Abstract
Mitochondria play essential roles in eukaryotic cells, especially in Plasmodium cells. They have several unusual evolutionary and functional features that are incredibly vital for disease diagnosis and drug design. Thus, predicting mitochondrial proteins of Plasmodium has become a worthwhile work. However, existing computational methods can only predict mitochondrial proteins of Plasmodium falciparum (P. falciparum for short), and these methods have low accuracy. It is highly desirable to design a classifier with high accuracy for predicting mitochondrial proteins for all Plasmodium species, not only P. falciparum.

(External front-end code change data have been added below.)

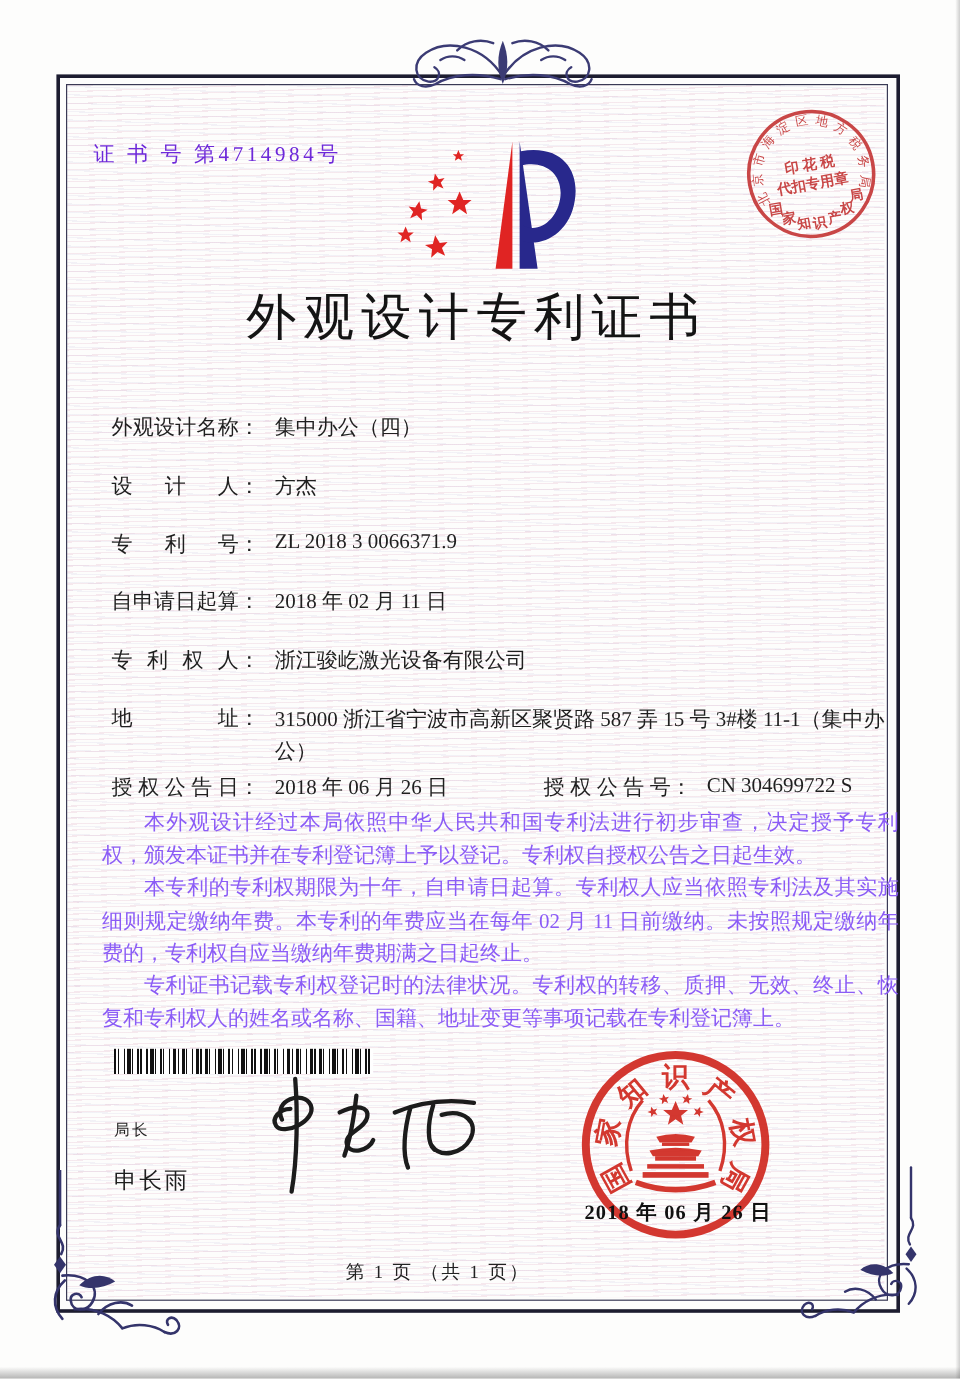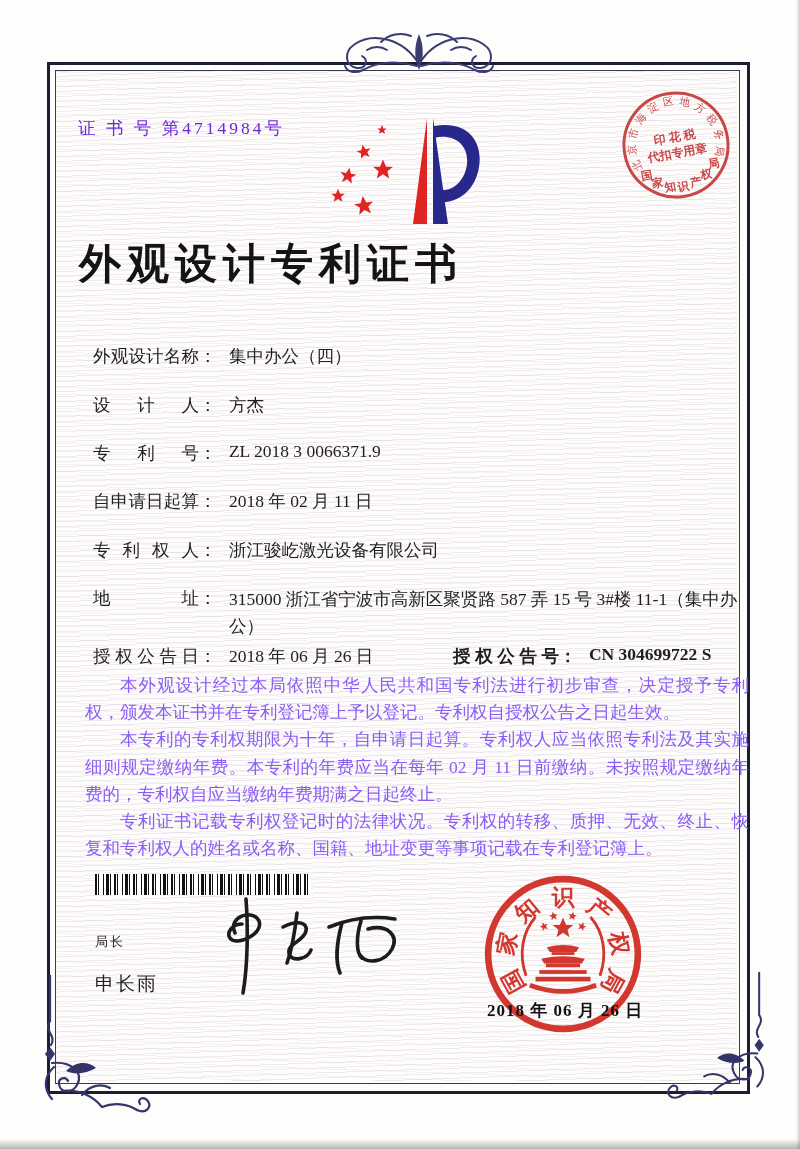"外观设计专利证书" .doc-title { font-weight: bold -> normal; padding-left: 32px -> none; text-align: left -> center }
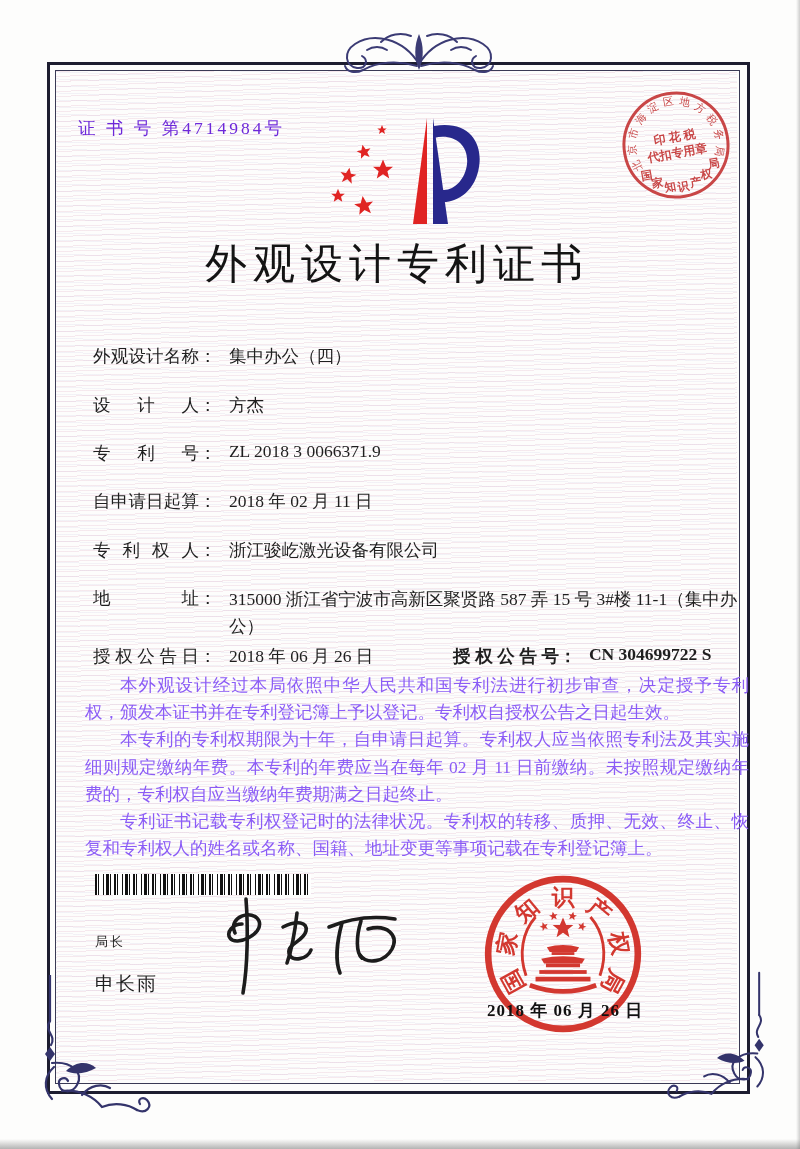"授权公告号： CN 304699722 S" .grant-group { font-weight: bold -> none }
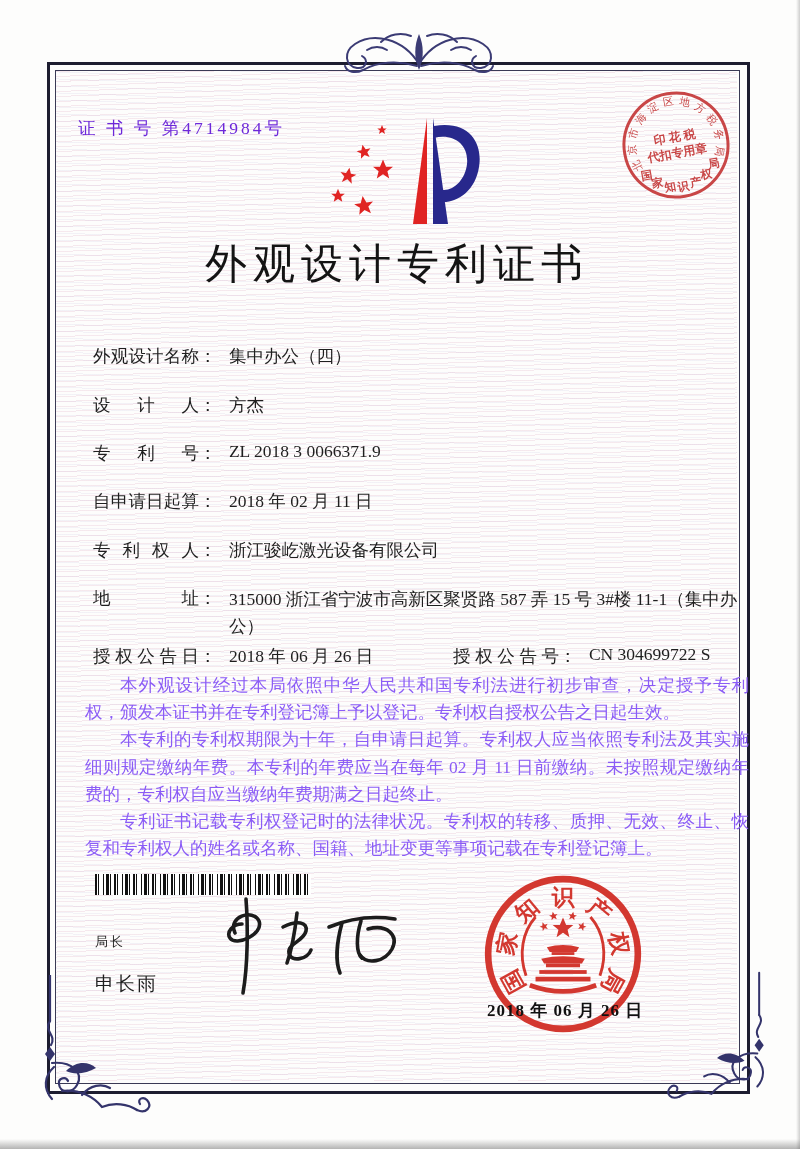"第 1 页 （共 1" div.page-footer { html: none -> <div>第 1 页 （共 1 页）</div> }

We proposed a novel method, named as PM-OTC, for predicting mitochondrial proteins in Plasmodium. PM-OTC uses the Support Vector Machine (SVM) as the classifier and the selected tripeptide composition as the features. We adopted the 5-fold cross-validation method to train and test PM-OTC. Results demonstrate that PM-OTC achieves an accuracy of 94.91%, and performances of PM-OTC are superior to other methods.
Highlights
The parasite Plasmodium is the main cause of malaria, and kills more than one million African children annually (Phillips et al, 2017)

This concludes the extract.